Liverpool manager Roy Hodgson's gamble in leaving at home a handful of his senior players - including Fernando Torres and Steven Gerrard - paid off in some respect in the Stadio San Paolo.
Many tipped the hopelessly out-of-form Reds for defeat after bringing a weakened side to Naples, but they withstood long spells of pressure to leave with a point.
The closest they came to conceding was in first-half added time when Paul Konchesky cleared Marek Hamsik's shot off the line in the nick of time, while Ryan Babel could have snatched victory with 20 minutes to go but shot too close to goalkeeper Morgan de Sanctis.
Hodgson had admitted in his pre-match press conference that the Premier League had to take priority because of their woeful start to the season, with just one win in eight games leaving them 19th in the table, and that was why he had rested Torres, Gerrard, Raul Meireles and Lucas Leiva.
He said if they lost in Naples he would expect to receive criticism. He avoided the former but it is unlikely the latter will dissipate any time soon as even a win over Blackburn on Sunday will probably not end the growing murmurings of discontent within Anfield.
At least this performance, unlike the Merseyside derby defeat last weekend, showed some grit and determination and keeps Liverpool on course for progress to the knockout phase as they have taken five points from their three group matches so far, and still have home games against Utrecht and Napoli.
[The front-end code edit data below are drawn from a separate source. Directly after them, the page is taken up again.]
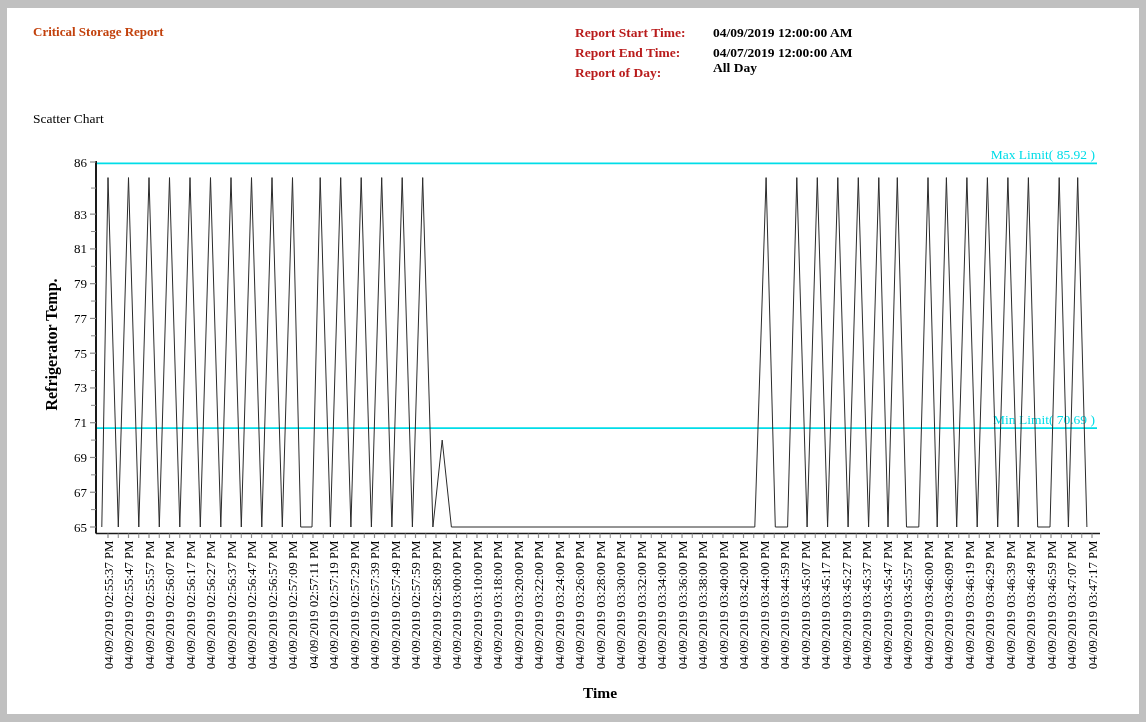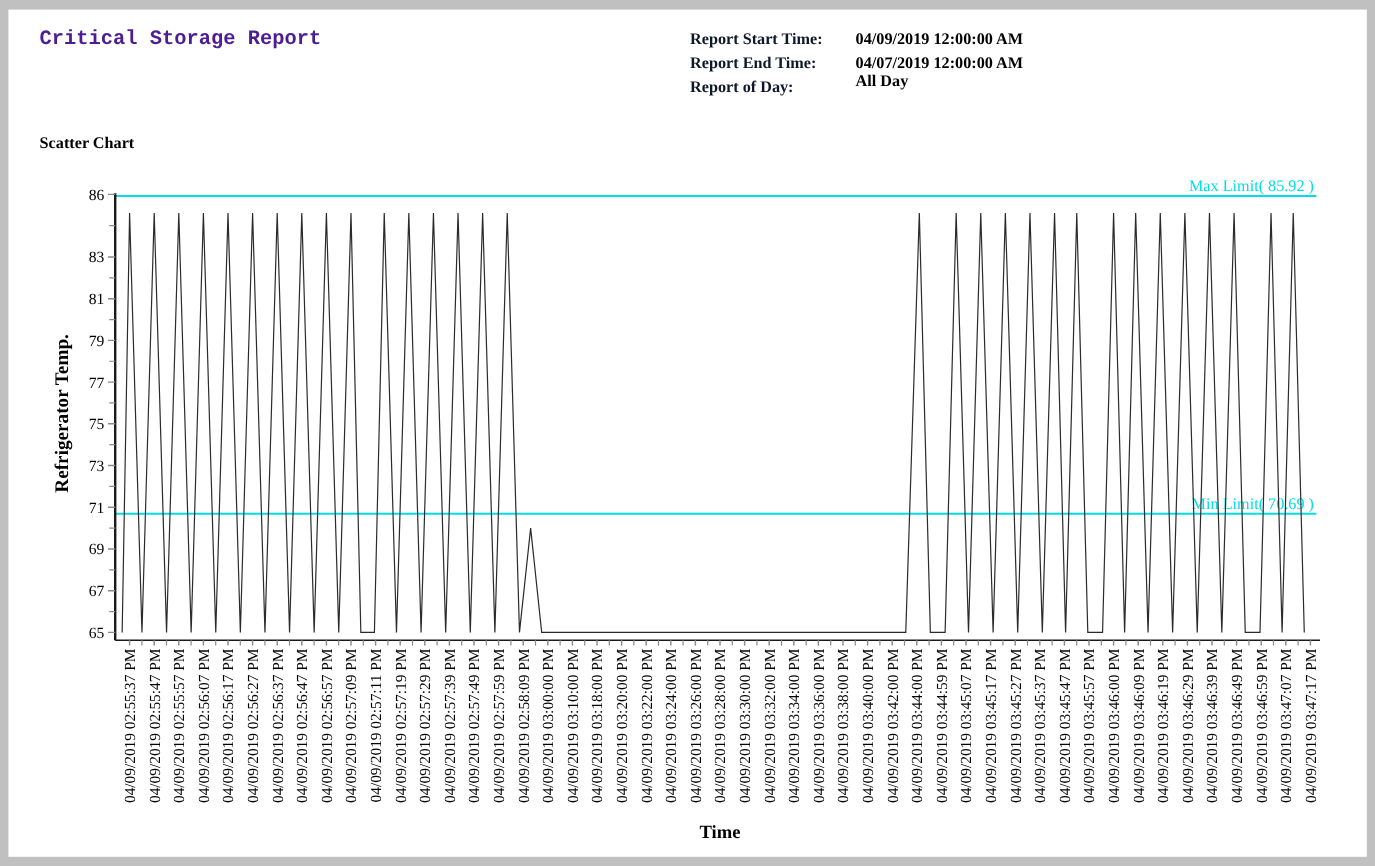--- a/index.html
+++ b/index.html
@@ -10,28 +10,28 @@
     position:relative;
     overflow:hidden;
   }
   .sheet{
     position:absolute;left:7px;top:8px;width:1132px;height:706px;
     background:#ffffff;
   }
   .abs{position:absolute;}
   .report-title{
     left:26px;top:16px;
-    font-size:17px;font-weight:bold;color:#4c1d95;font-family:Liberation Mono, monospace;
+    font-size:13px;font-weight:bold;color:#c2410c;
   }
   .section-title{
     left:26px;top:103px;
-    font-size:13.5px;font-weight:bold;color:#000;
+    font-size:13.5px;font-weight:normal;color:#000;
   }
   .info-row-label{
-    font-size:13.5px;font-weight:bold;color:#0f172a;white-space:nowrap;
+    font-size:13.5px;font-weight:bold;color:#b91c1c;white-space:nowrap;
   }
   .info-row-value{
     font-size:13.5px;color:#000;white-space:nowrap;font-weight:bold;
   }
   #chart-svg{position:absolute;left:0;top:0;}
 </style>
 </head>
 <body>
 
 <div class="sheet">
It is a competition which has so far been much kinder to Hodgson but, unfortunately for him, if he cannot turn around the team's domestic form, no number of good performances in Europe are going to ease the pressure on him.
Getting to the latter stages of the Europa League but still being stuck in the lower reaches of the Premier League is unlikely to carry much weight with new owners New England Sports Ventures, who expect to see more from their £300million investment.
After the previous night's attacks on fans and some limited patches of trouble prior to kick-off, the atmosphere inside the stadium was equally as daunting for the players as the streets of Naples had been for supporters.
However, the visitors did a good job of negating all that early fervour with a disciplined, solid start and the whistles which greeted any spell of Liverpool possession were deafening.
Ezequiel Lavezzi's corner saw Cristian Maggio divert the ball goalwards only for Edinson Cavani to head it away as he tried to get a decisive touch.
Napoli were starting to take control but Lavezzi's long-range strike flew well over Jose Reina's crossbar.
In the 33rd minute Jonjo Shelvey combined with Jay Spearing but the shot with his weaker left foot was straight at goalkeeper De Sanctis.
He was obviously not short of confidence as he tried to lob De Sanctis from the halfway line but hardly extended the goalkeeper let alone tested him.
But they had a lucky escape in first-half stoppage time with a controversial incident which will again bring up the issue of goal-line technology.
Maggio's corner fell to Cavani who beat Jamie Carragher and fired in a low cross which Hamsik diverted goalwards and it was unclear whether the ball had crossed the line before Konchesky cleared.
Carragher was replaced for the second half by Sotirios Kyrgiakos as Napoli seized the initiative again.
Cavani wasted a good chance before Michele Pazienza was booked for a wild lunge which caught Spearing in the face as he stooped to head the ball and, after initial concerns about the midfielder, he was able to continue after treatment.
Napoli continued to press but Babel should have snatched the lead with the best chance of the night when he was played through by Jovanovic in acres of space on the left of the penalty area.
The Holland international opted to shoot right-footed across De Sanctis but placed his effort too close to the goalkeeper, who saved with his left foot.
Ngog also went close when he turned in the area only for his shot to be charged down by Salvatore Aronica.